В углу, около меня, изящная дама убеждает толстую, в золотом пенсне на глазах совы.

– Некрасов так же устарел, как Державин…

– О господи!..

– Да, да! Теперь нужно читать Фофанова.

Мне жутко и приятно, что эти люди так легко снимают ризы с моих икон, хотя я не совсем понимаю – почему они делают это с таким удовольствием? И мне почти больно, когда о Чехове говорят слишком громко, неуважительно. После «Припадка» я считаю Чехова писателем, который в совершенстве обладает «талантом человеческим, тонким, великолепным чутьем к боли» и обиде за людей. Хотя мне странно видеть, что у него нет чутья к радостям жизни. Слишком стремительно мечутся мысли в этой светлой, уютной комнате, и порою кажется, что не тревога за жизнь, за людей родит их, а – иное чувство, неясное мне.

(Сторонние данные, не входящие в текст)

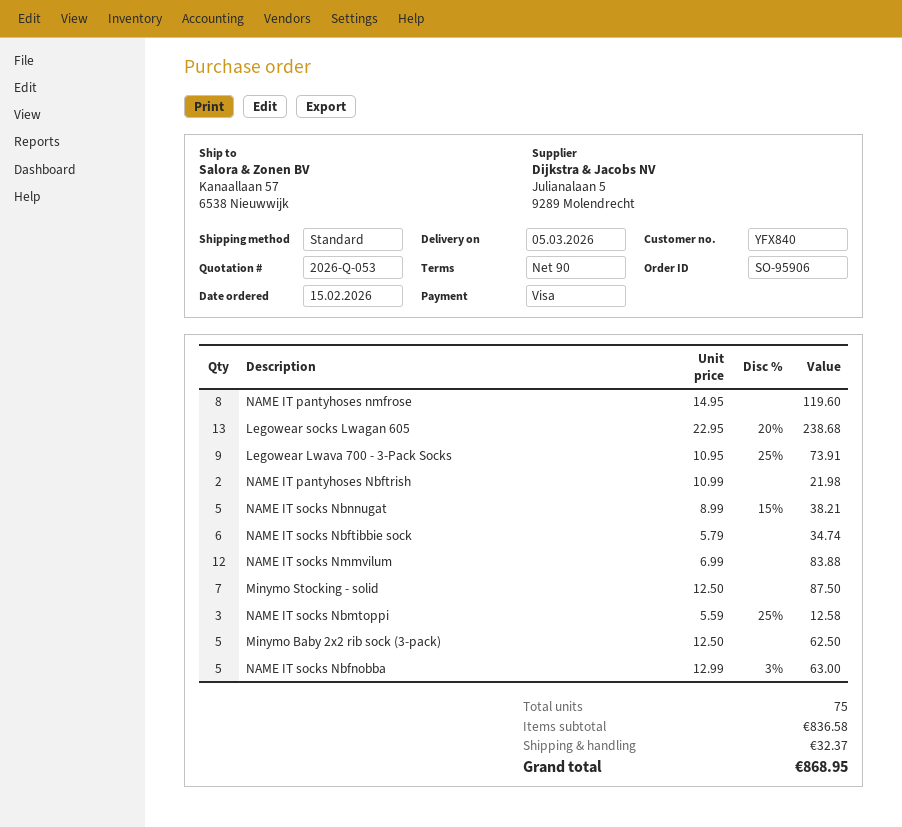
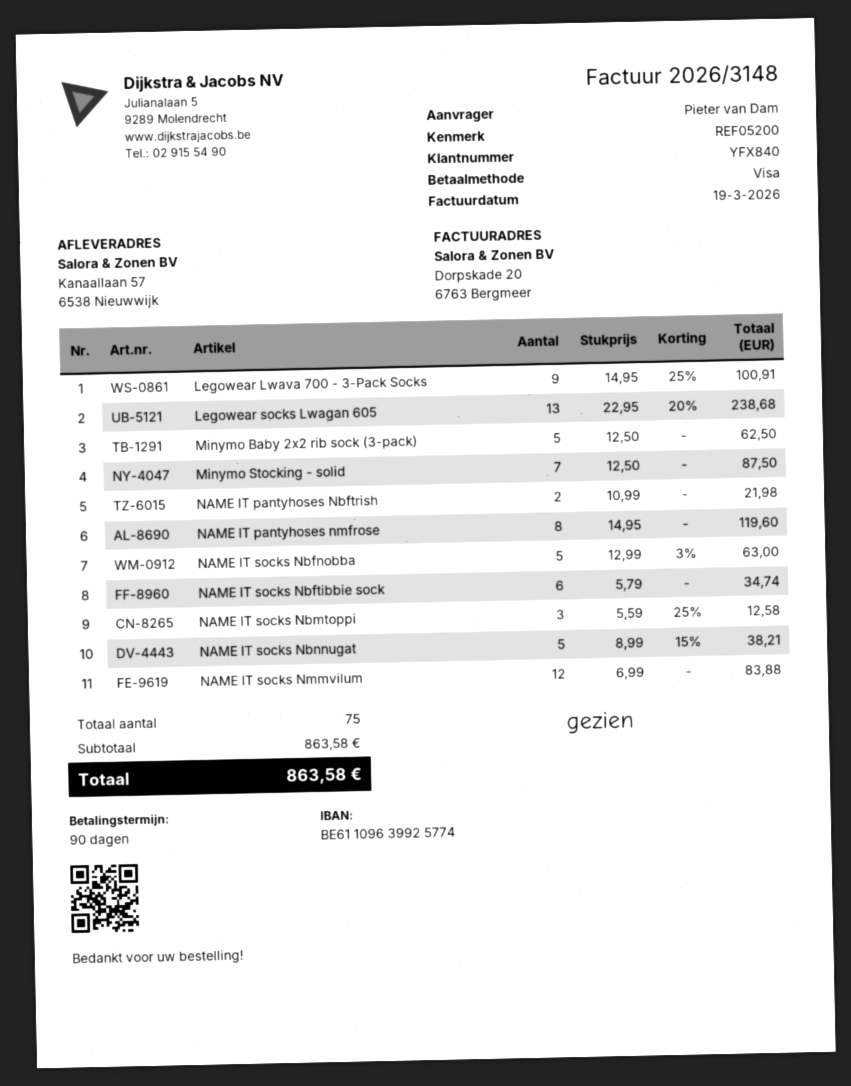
Legowear Lwava 700 - 3-Pack Socks: 9 x 10.95 - 25% = 73.91 -> 9 x 14.95 - 25% = 100.91
subtotal: 836.58 -> 863.58
shipping: 32.37 -> none
total: 868.95 -> 863.58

Меня особенно удивляет инженер Асеев, – он так богат знаниями. Но иногда он напоминает мне тех зажиточных деревенских парней, которые и в хорошую погоду – в солнечный день – выходят гулять на улицу с дождевым зонтиком и в галошах. Я знаю, что они делают это не из осторожности, а ради хвастовства.

Октябрь. Слезятся стекла в окнах, снаружи дробно стучит дождь, посвистывает ветер. С громом проехала пожарная команда, кто-то сказал:

– Опять пожар!

На маленьком, капризно изогнутом диване сидит студент, новенький, блестящий, как только что отчеканенный гривенник; он вполголоса читает изящной даме сладкие стихи:

 
Что ты сказала мне – я не расслышал,
Только сказала ты нежное что-то.
 

– Позвольте, – густо кричит Тулун, огромный седой человек с длинными усами. – Хосударство требовает з нас усю енергию, усю волю и совэсть, а шо воно дае нам?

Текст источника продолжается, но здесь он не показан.